The Building of Checkbox Support
The problem with support
The first thing to cover about tech support is that the bar is low. The customer knows this better than anyone. They’re the ones who are screaming into the void. An unread email, an outsourced call center, a suggestion box that doubles as a trash can. AI is only the newest way that companies are saying, “Can we solve your problem with no effort? No? Then we can’t help you… Unless you’re paying us a lot.”
And that seems to be the key reason right there: Money. A good support team is expensive. Companies run the numbers and conclude that the sales they lose by having poor support are less than the cost of having good support. Then, industry wide, customers come to expect poor support, and this cycle of denigration continues.

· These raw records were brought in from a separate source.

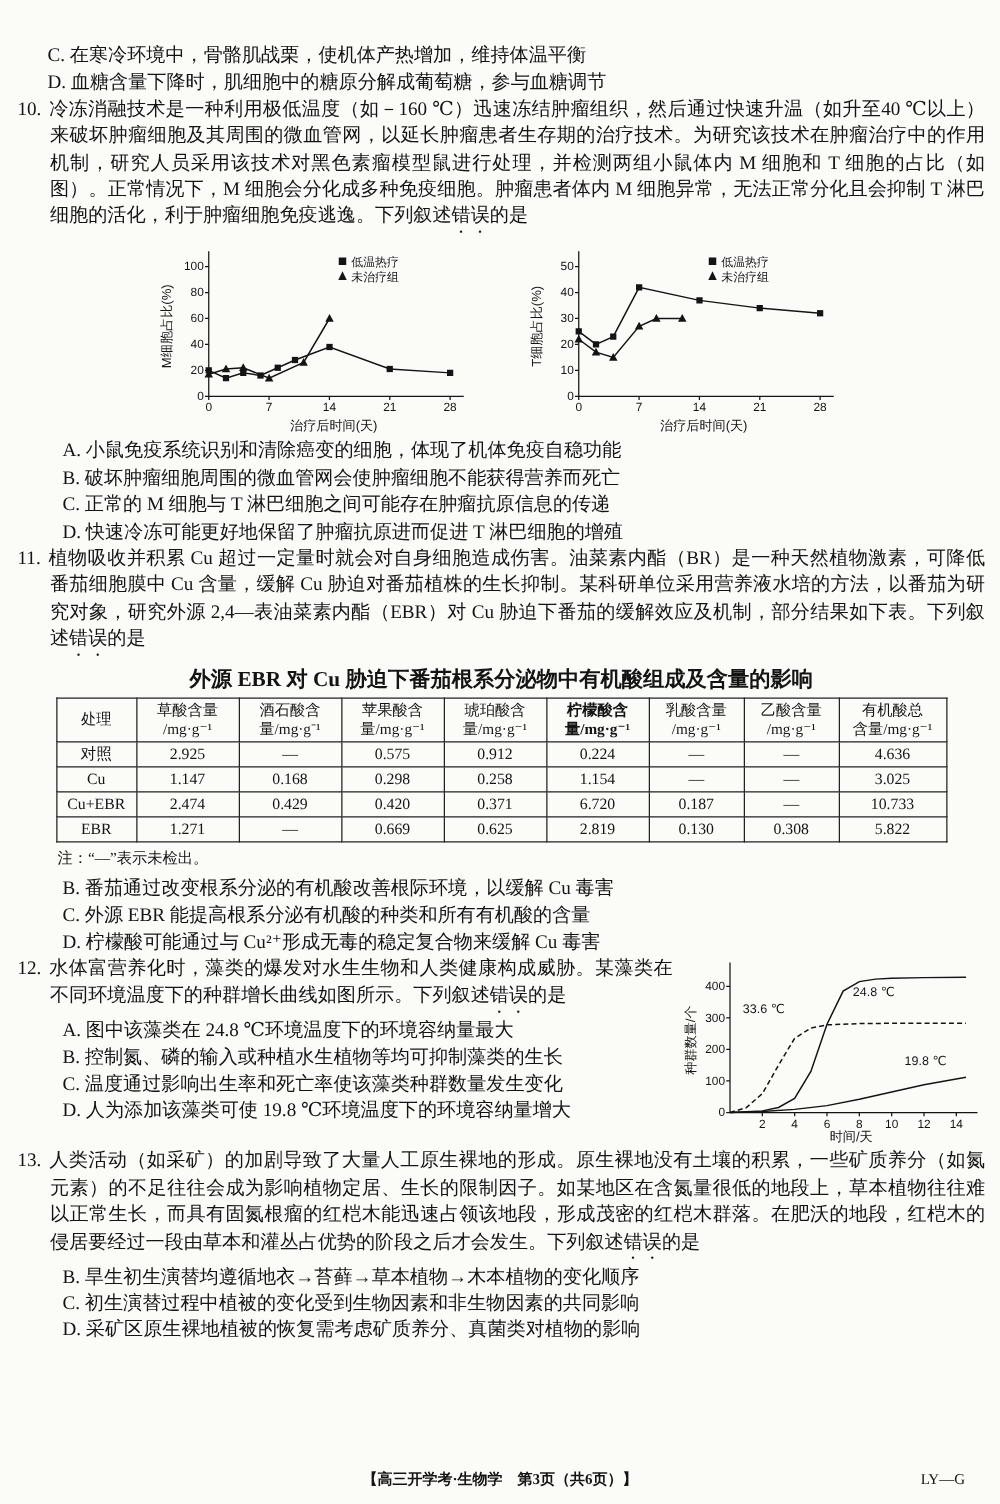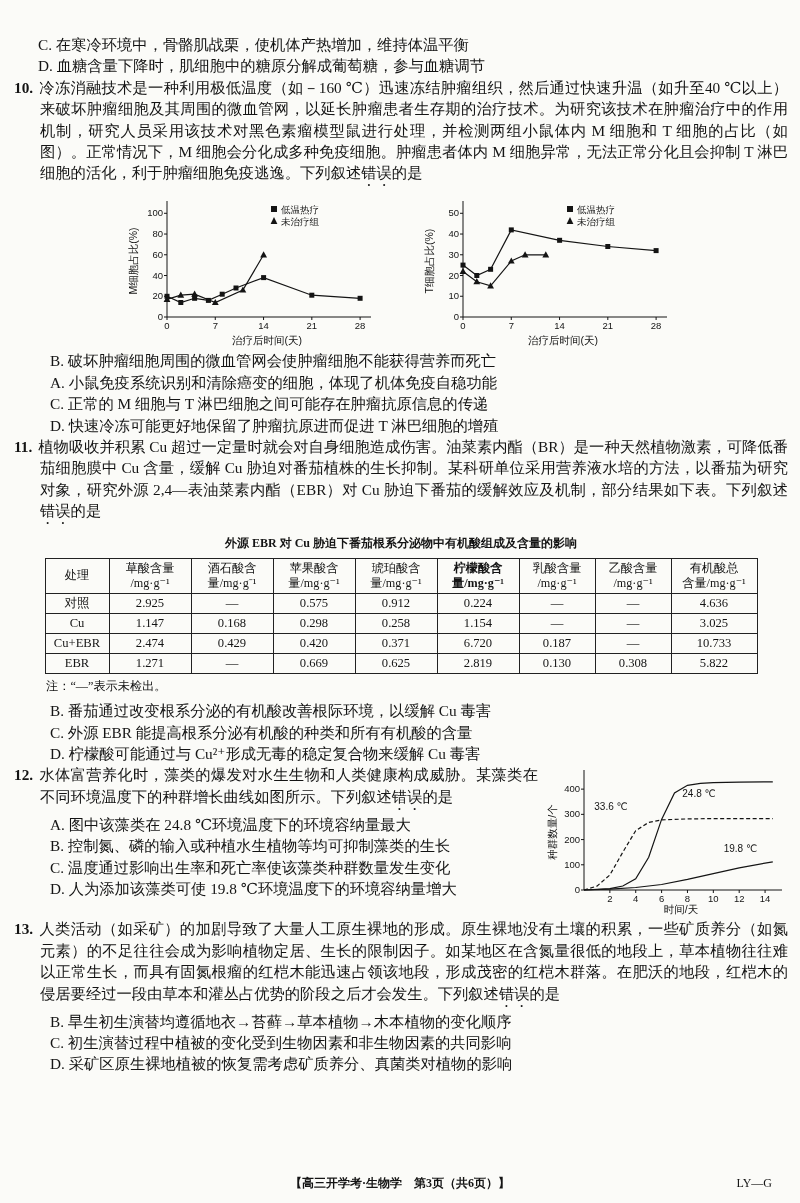--- a/index.html
+++ b/index.html
@@ -5,34 +5,34 @@
   *{box-sizing:border-box;}
   html,body{margin:0;padding:0;}
   body{
     width:800px;height:1203px;
     background:#fbfbf8;color:#141414;
     font-family:"Liberation Serif","DejaVu Serif",serif;
     font-size:15.3px;line-height:21.4px;
   }
   .page{width:800px;height:1203px;padding:34px 12px 0 14px;position:relative;overflow:hidden;}
   .stem{margin:0;padding-left:26px;text-indent:-26px;text-align:justify;}
-  .qnum{padding-right:6px;font-weight:bold;}
+  .qnum{padding-right:6px;}
   .opt{margin-left:36px;text-align:justify;}
   .topopt{margin-left:24px;}
   .em-dots{
     -webkit-text-emphasis:filled dot;-webkit-text-emphasis-position:under right;
     text-emphasis:filled dot;text-emphasis-position:under right;
   }
   .charts{display:flex;justify-content:center;gap:44px;margin:5px 0 3px;}
   svg{display:block;}
   svg .ax{stroke:#141414;stroke-width:1;}
   svg .tk{font:9.5px "Liberation Sans","DejaVu Sans",sans-serif;fill:#141414;}
   svg .alb{font:10.5px "Liberation Sans","DejaVu Sans",sans-serif;fill:#141414;}
   svg .clb{font:10px "Liberation Sans","DejaVu Sans",sans-serif;fill:#141414;}
-  .tbl-title{text-align:center;font-weight:bold;font-size:12px;margin:5px 0 3px;}
+  .tbl-title{text-align:center;font-weight:bold;font-size:17px;margin:5px 0 3px;}
   table.acid{border-collapse:collapse;margin:0 auto;table-layout:fixed;width:712px;
     font-size:12.6px;line-height:15px;}
   .acid th,.acid td{border:1px solid #222;padding:2px 2px;text-align:center;font-weight:normal;}
   .acid th{font-size:12.2px;}
   .note{font-size:12.2px;margin:2px 0 3px 32px;}
   .q12-chart{float:right;margin:2px 2px 2px 8px;}
   .q12-wrap::after{content:"";display:block;clear:both;}
   .footer{position:absolute;left:0;right:0;bottom:9px;text-align:center;
     font-size:12px;font-weight:bold;}
   .footer .code{position:absolute;right:28px;bottom:0;font-weight:normal;}
@@ -141,22 +141,22 @@
           <path d="M102.1 56.2 L105.5 62.4 L98.7 62.4 Z" fill="#141414"></path>
           <path d="M122.8 56.2 L126.2 62.4 L119.4 62.4 Z" fill="#141414"></path>
           <rect x="144" y="11" width="6" height="6" fill="#141414"></rect>
           <text class="tk" x="154" y="17.5">低温热疗</text>
           <path d="M147 22 L150.4 29 L143.6 29 Z" fill="#141414"></path>
           <text class="tk" x="154" y="29.5">未治疗组</text>
           <text class="alb" x="140" y="149" text-anchor="middle">治疗后时间(天)</text>
           <text class="alb" transform="translate(10 66) rotate(-90)" text-anchor="middle">T细胞占比(%)</text>
         </svg>
     </div>
+    <div class="opt">A. 小鼠免疫系统识别和清除癌变的细胞，体现了机体免疫自稳功能</div>
     <div class="opt">B. 破坏肿瘤细胞周围的微血管网会使肿瘤细胞不能获得营养而死亡</div>
-    <div class="opt">A. 小鼠免疫系统识别和清除癌变的细胞，体现了机体免疫自稳功能</div>
     <div class="opt">C. 正常的 M 细胞与 T 淋巴细胞之间可能存在肿瘤抗原信息的传递</div>
     <div class="opt">D. 快速冷冻可能更好地保留了肿瘤抗原进而促进 T 淋巴细胞的增殖</div>
   </section>
 
   <section>
     <p class="stem"><span class="qnum">11.</span><span>植物吸收并积累 Cu 超过一定量时就会对自身细胞造成伤害。油菜素内酯（BR）是一种天然植物激素，可降低番茄细胞膜中 Cu 含量，缓解 Cu 胁迫对番茄植株的生长抑制。某科研单位采用营养液水培的方法，以番茄为研究对象，研究外源 2,4—表油菜素内酯（EBR）对 Cu 胁迫下番茄的缓解效应及机制，部分结果如下表。下列叙述</span><span class="em-dots">错误</span><span>的是</span></p>
     <div class="tbl-title">外源 EBR 对 Cu 胁迫下番茄根系分泌物中有机酸组成及含量的影响</div>
     <table class="acid">
       <thead id="acid-thead">
           <tr>

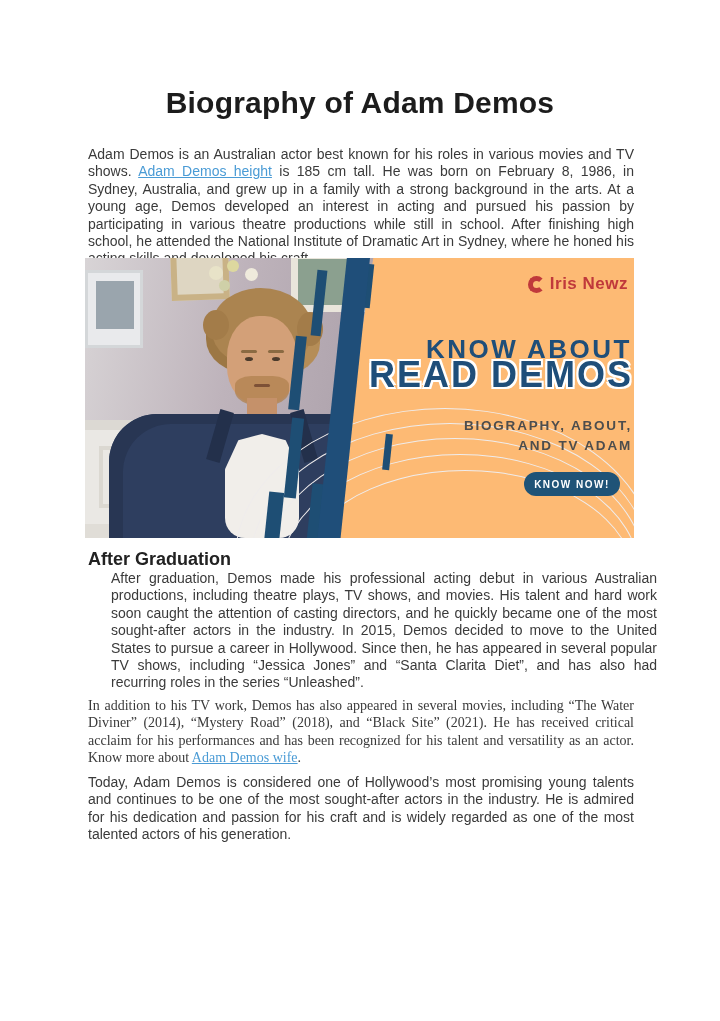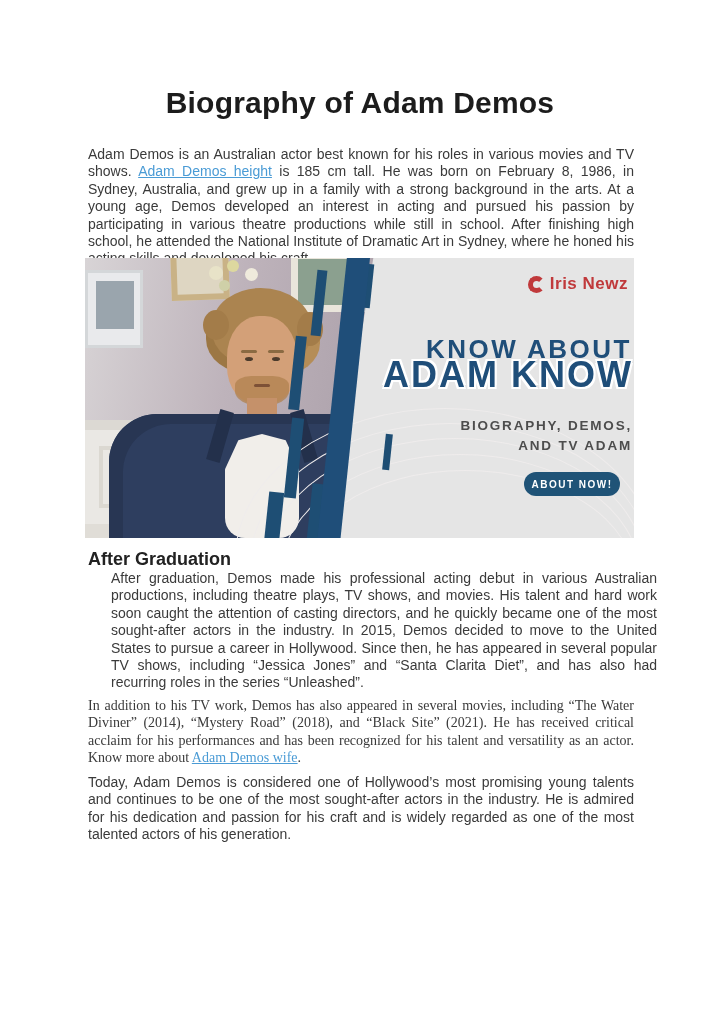--- a/index.html
+++ b/index.html
@@ -13,21 +13,21 @@
     color:#3a3a3a; text-align:justify; }
   .para-intro { top:146px; }
   .para-2 { top:570px;margin-left:23px; }
   .para-3 { top:697px;font-family:Liberation Serif, serif; }
   .para-4 { top:774px; }
   .doc-link { color:#4a9bd5; text-decoration:underline; cursor:pointer; }
 
   .section-heading { position:absolute; left:88px; top:549px; font-size:18px; font-weight:bold; color:#222; }
 
   
-  .banner { position:absolute; left:85px; top:258px; width:549px; height:280px; background:#e5e5e5; overflow:hidden;padding-left:48px; }
+  .banner { position:absolute; left:85px; top:258px; width:549px; height:280px; background:#fdba74; overflow:hidden;padding-left:48px; }
 
   .photo { position:absolute; left:0; top:0; width:310px; height:280px;
     clip-path:polygon(0 0, 93% 0, 79% 100%, 0 100%);
     background:linear-gradient(100deg,#d8d4d6 0%,#beb3bb 45%,#a79ca6 100%); }
 
   
   .monitor { position:absolute; left:0; top:12px; width:58px; height:78px; background:#e9eaec; border:3px solid #d4d7d9; }
   .monitor-screen { position:absolute; left:8px; top:8px; width:38px; height:48px; background:#9aa5ad; }
   .cabinet { position:absolute; left:0; bottom:0; width:128px; height:118px; background:#eae8e4;
     box-shadow:inset 0 10px 0 #dcd9d3, inset 0 -14px 0 #e0ddd7; }
@@ -157,28 +157,28 @@
     <div class="stripe s8"></div>
     <div class="stripe s1"></div>
     <div class="stripe s7"></div>
 
     <div class="logo">
       <span class="logo-ring"></span>
       <span class="logo-text">Iris Newz</span>
     </div>
 
     <div class="headline1">KNOW ABOUT</div>
-    <div class="headline2">ADAM KNOW</div>
+    <div class="headline2">READ DEMOS</div>
 
     <div class="subtitle">
-      <div>BIOGRAPHY, DEMOS,</div>
+      <div>BIOGRAPHY, ABOUT,</div>
       <div>AND TV ADAM</div>
     </div>
 
-    <button class="read-btn">ABOUT NOW!</button>
+    <button class="read-btn">KNOW NOW!</button>
   </div>
 
   <h2 class="section-heading">After Graduation</h2>
 
   <p class="para para-2"><span>After graduation, Demos made his professional acting debut in various Australian productions, including theatre plays, TV shows, and movies. His talent and hard work soon caught the attention of casting directors, and he quickly became one of the most sought-after actors in the industry. In 2015, Demos decided to move to the United States to pursue a career in Hollywood. Since then, he has appeared in several popular TV shows, including “Jessica Jones” and “Santa Clarita Diet”, and has also had recurring roles in the series “Unleashed”.</span></p>
   <p class="para para-3"><span>In addition to his TV work, Demos has also appeared in several movies, including “The Water Diviner” (2014), “Mystery Road” (2018), and “Black Site” (2021). He has received critical acclaim for his performances and has been recognized for his talent and versatility as an actor. Know more about </span><a href="#" class="doc-link">Adam Demos wife</a><span>.</span></p>
   <p class="para para-4"><span>Today, Adam Demos is considered one of Hollywood’s most promising young talents and continues to be one of the most sought-after actors in the industry. He is admired for his dedication and passion for his craft and is widely regarded as one of the most talented actors of his generation.</span></p>
 
 </div>
 

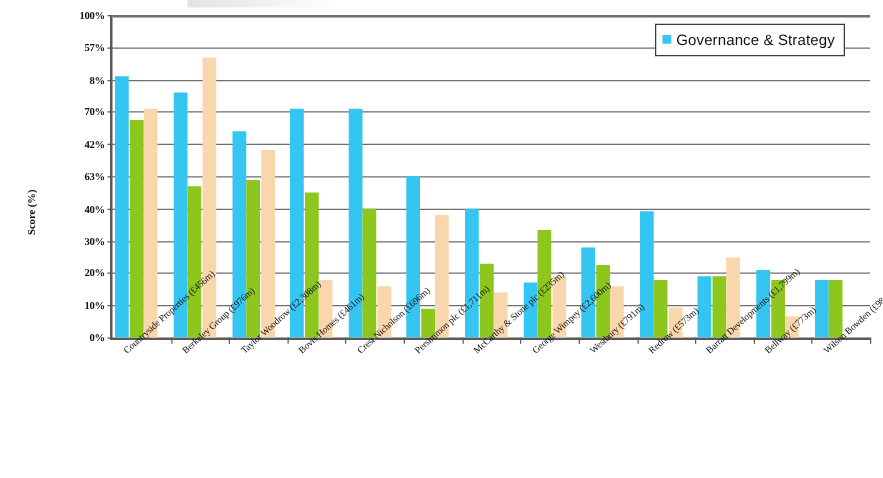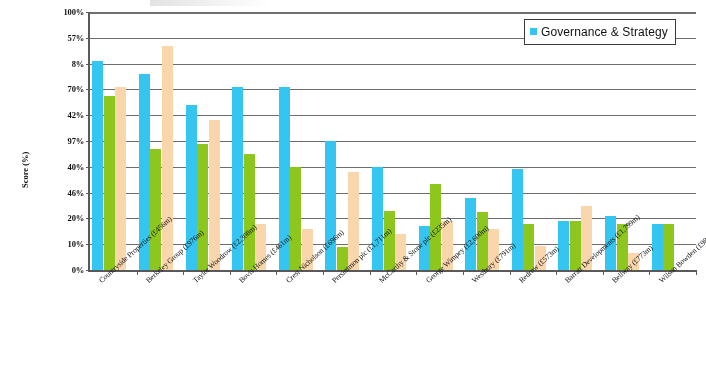--- a/index.html
+++ b/index.html
@@ -186,23 +186,23 @@
   <div class="top-artifact"></div>
 
   <div class="axis-title-wrap">
     <div class="axis-title">Score (%)</div>
   </div>
 
   <div class="ylabels" id="ylabels">
       <span style="top: 258px;">0%</span>
       <span style="top: 232.2px;">10%</span>
       <span style="top: 206.4px;">20%</span>
-      <span style="top: 180.6px;">46%</span>
+      <span style="top: 180.6px;">30%</span>
       <span style="top: 154.8px;">40%</span>
-      <span style="top: 129px;">97%</span>
+      <span style="top: 129px;">63%</span>
       <span style="top: 103.2px;">42%</span>
       <span style="top: 77.4px;">70%</span>
       <span style="top: 51.6px;">8%</span>
       <span style="top: 25.8px;">57%</span>
       <span style="top: 0px;">100%</span>
     </div>
 
   <div class="plot" id="plot">
       <div class="gridline" style="top: 232.2px;"></div>
       <div class="gridline" style="top: 206.4px;"></div>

It’s not all doom and gloom, however. Support then becomes a differentiator. It’s something that a plucky young company can excel at, carving themselves a niche in the market. I have and will continue to argue that the value of Support is in its intangibles. The small, positive interactions that you have with customers compound. They lead to retention. They lead to referrals. They put your product in the best light.
Over the last two years, I have had the unique opportunity of shaping how Checkbox approaches support. It hasn’t always been smooth sailing, but there has been some excellent learning along the way. I’ve gotten to tackle what I see as inefficiencies and poor practices, and create a support program that puts its heart in the right place.
I’d like to trace my journey through working in support in order to share my ethos for why Checkbox approaches support the way that we do.
Learning to connect with customers
In my first job working in support at a tech company, we had many non-technical customers. The survey product we sold was often their first experience with a SAAS product. I fielded countless refund requests - they paid last year and didn’t expect it to renew. I would compare SAAS to Netflix or a gym membership and try to put it into relatable terms, but what stuck with me was gap between customer expectation and business practice.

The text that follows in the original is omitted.